» Task: Every word in the data below belongs in your copy, exactly as given; the pictures do not.

(Edit tracking data)
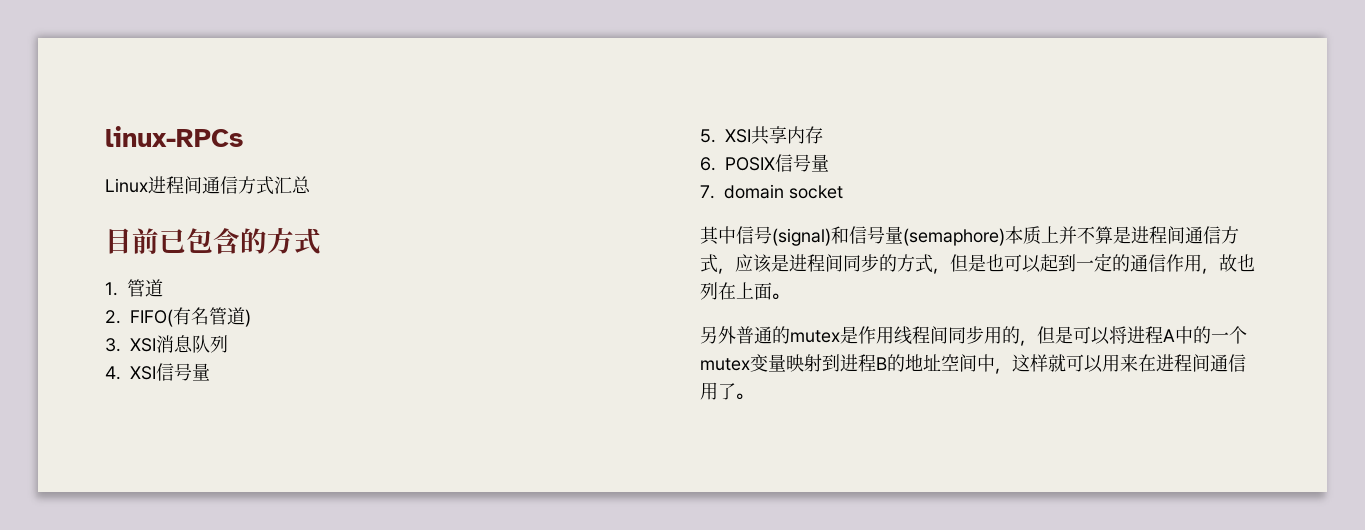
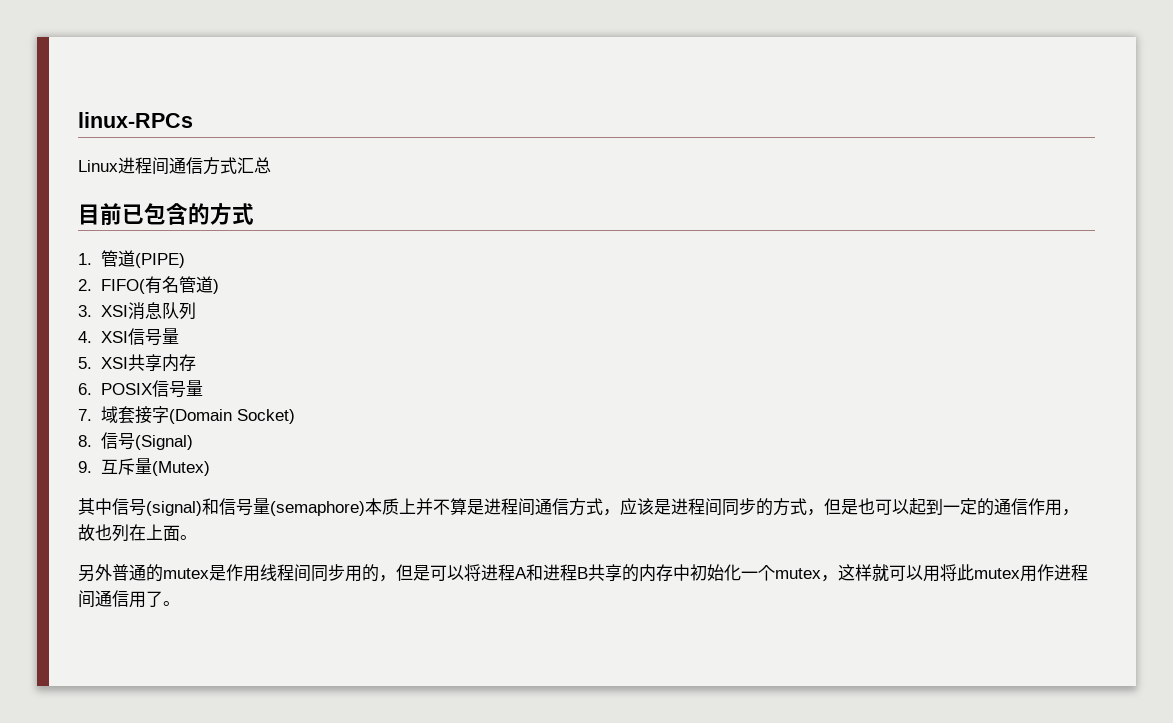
- 1.管道
+ 1.管道(PIPE)
- 7. domain socket
+ 7.域套接字(Domain Socket)
+ 8.信号(Signal)
+ 9.互斥量(Mutex)
- 另外普通的mutex是作用线程间同步用的，但是可以将进程A中的一个mutex变量映射到进程B的地址空间中，这样就可以用来在进程间通信用了。
+ 另外普通的mutex是作用线程间同步用的，但是可以将进程A和进程B共享的内存中初始化一个mutex，这样就可以用将此mutex用作进程间通信用了。

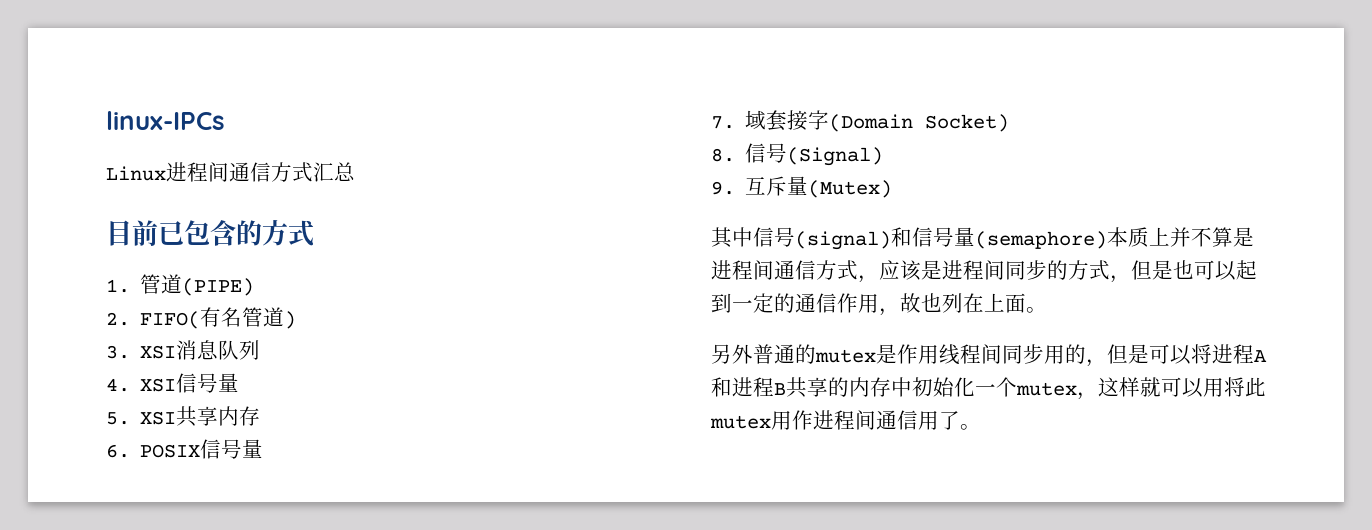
- linux-RPCs
+ linux-IPCs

» Task solution:
- 1.管道
+ 1.管道(PIPE)
- 7. domain socket
+ 7.域套接字(Domain Socket)
+ 8.信号(Signal)
+ 9.互斥量(Mutex)
- 另外普通的mutex是作用线程间同步用的，但是可以将进程A中的一个mutex变量映射到进程B的地址空间中，这样就可以用来在进程间通信用了。
+ 另外普通的mutex是作用线程间同步用的，但是可以将进程A和进程B共享的内存中初始化一个mutex，这样就可以用将此mutex用作进程间通信用了。

- linux-RPCs
+ linux-IPCs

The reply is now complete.